Last week, chef Sat Bains' Guinness World Record attempt to cook for the highest formal dinner in history failed when he developed hape (high altitude pulmonary edema), a life-threatening illness. On Saturday, while in Kathmandu, he was caught up in the Nepal earthquake, which is expected to have claimed up to 10,000 lives. In his first interview since returning to the UK, he speaks to Amanda Afiya.

"The pulmonary edema knocked me out, for sure. We had been trekking that day (to 5,800m) when I started to struggle to breathe, but as we were coming down, when I thought I was going to get more relief, it actually got worse.

"The doctor with us was really concerned, and when we got to the tent I just couldn't get my breath.

"I was given oxygen and steroids, and observed overnight. When I woke up in the morning, I was still out of breath, so I continued to rest. But I realised they were concerned because they decided to only send half the team up to advanced base camp while the other took part in a Puja, giving us permission to go on the mountain.
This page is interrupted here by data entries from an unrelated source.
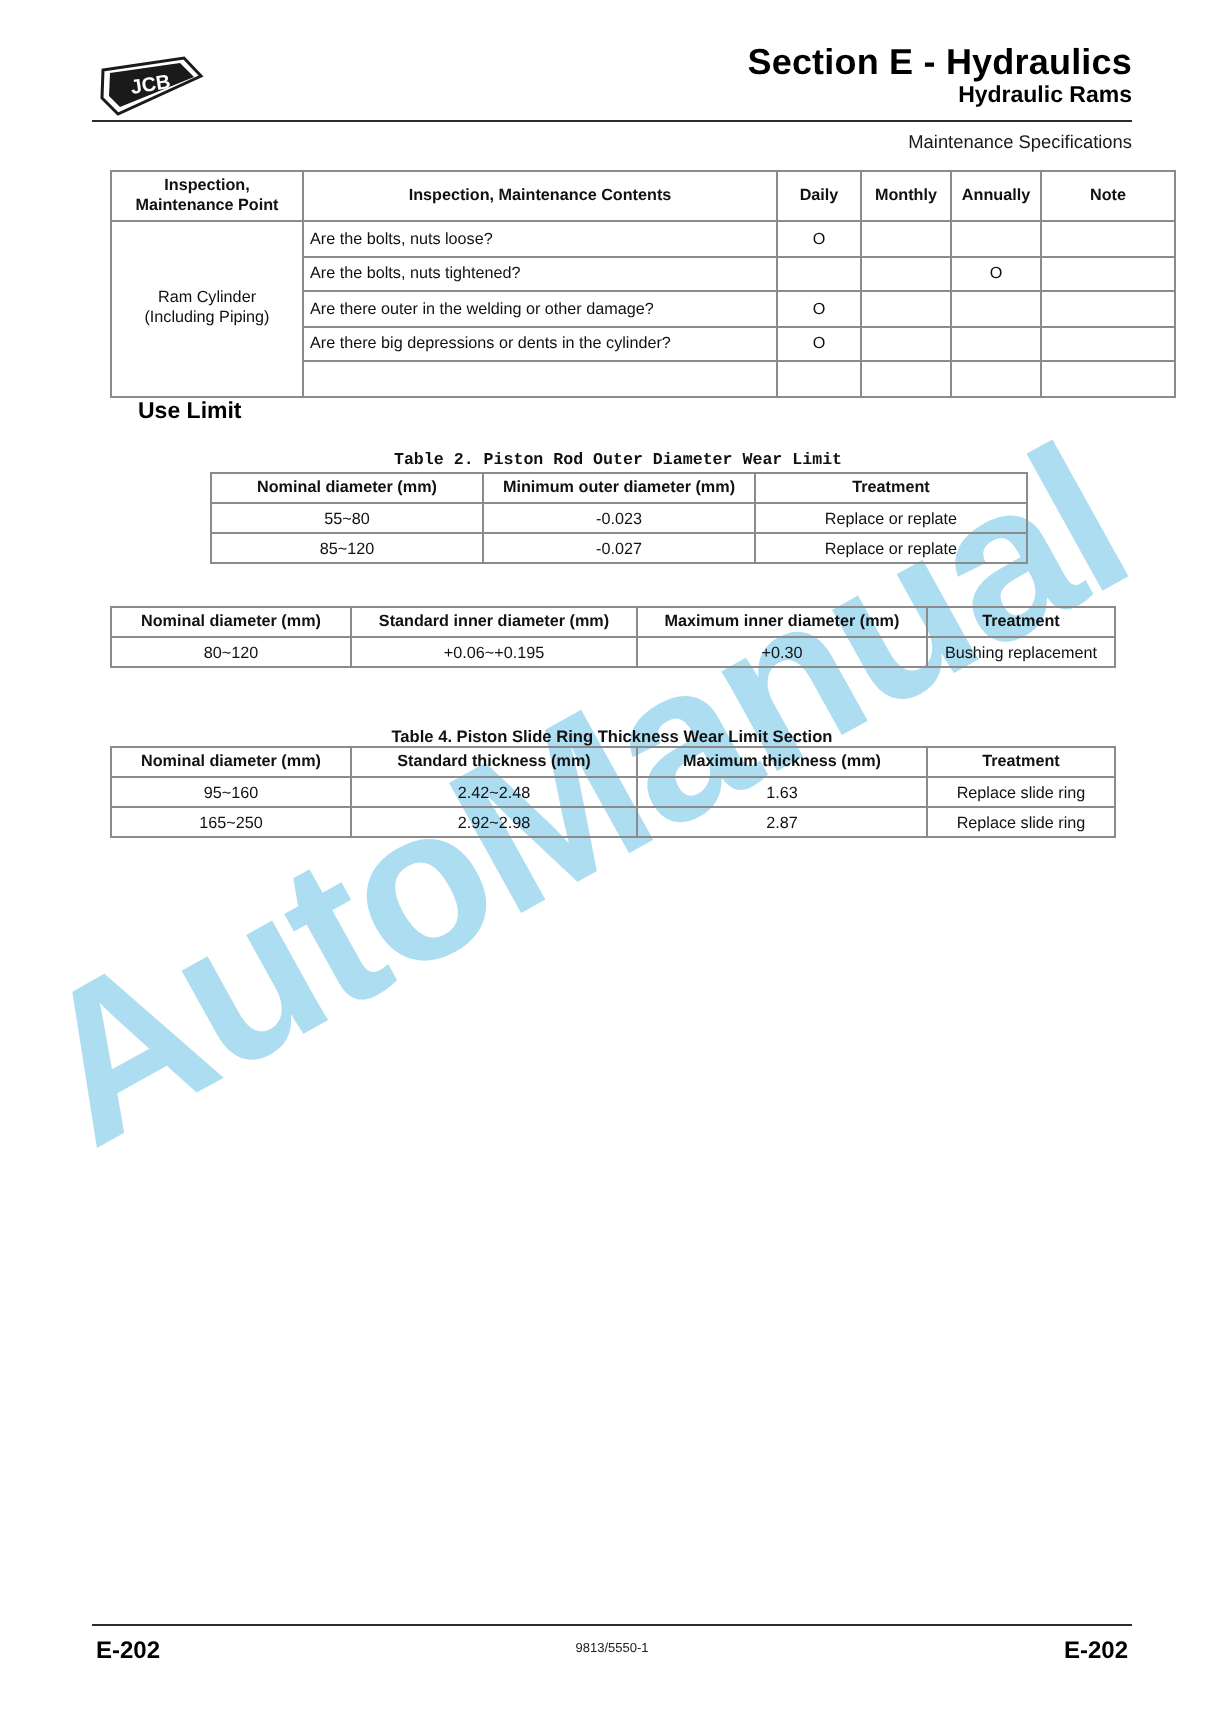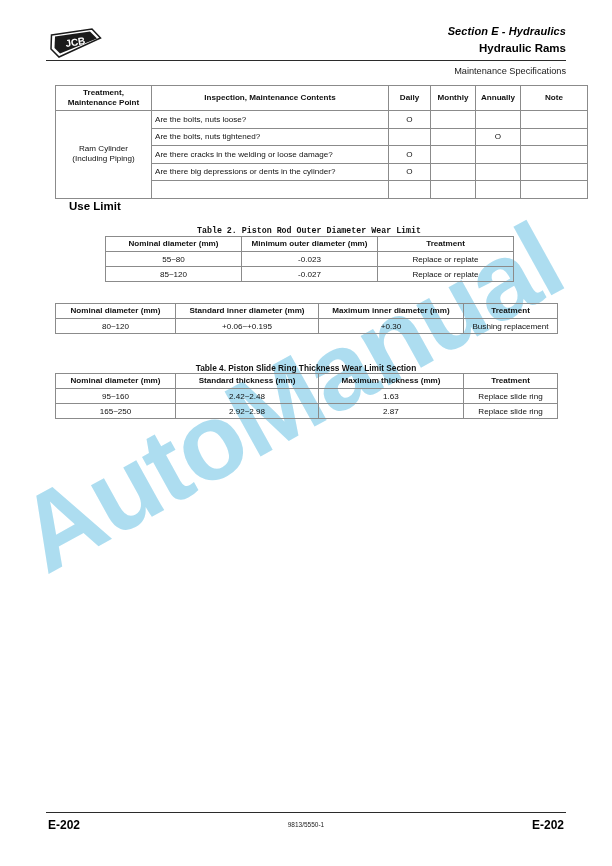"Section E - Hydraulics" .hdr-title { font-size: 11px -> 18px; font-style: italic -> none }
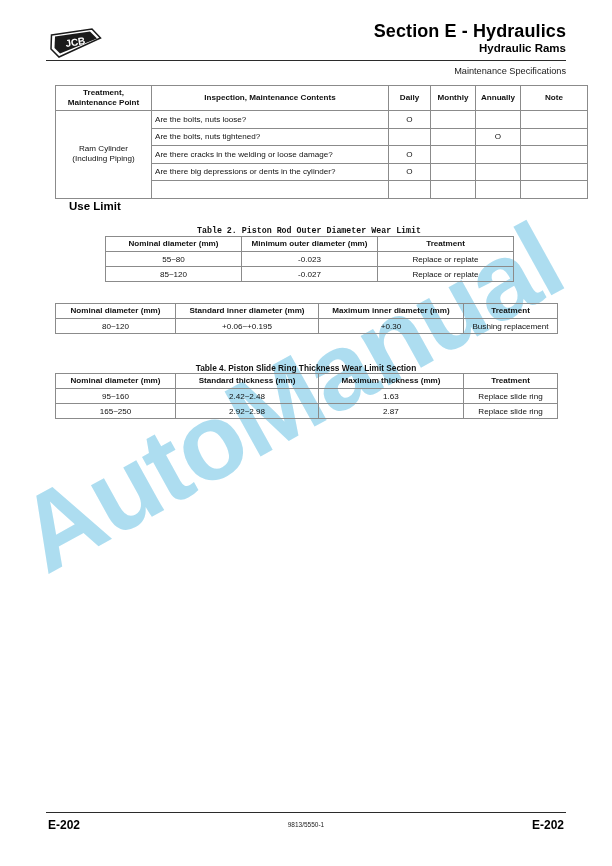"Treatment," span { text: Treatment -> Inspection }
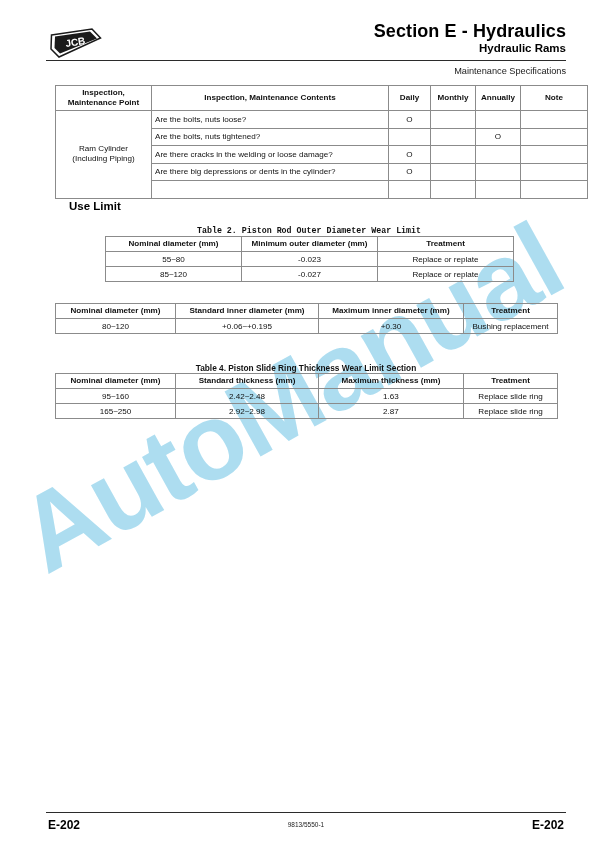"Are there cracks in the" td.l { text: cracks in the welding or loose -> outer in the welding or other }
My plan was that once I had recovered I would go up.

"I made the decision to leave, knowing that a jeep could come and fetch me from base camp and I wouldn't need anyone with me. We did a mock dinner at base camp, and I showed them how to set everything up and cook the meal, and then I left. Twenty-two hours later I was in Kathmandu.

"Nepal is so beautiful - such beautiful people, everyone full of life, very colourful.

"I met up with our tour guide who had helped us to sort the trip and he took me for dinner in Kathmandu, and we visited all the temples in the square. It was stunning.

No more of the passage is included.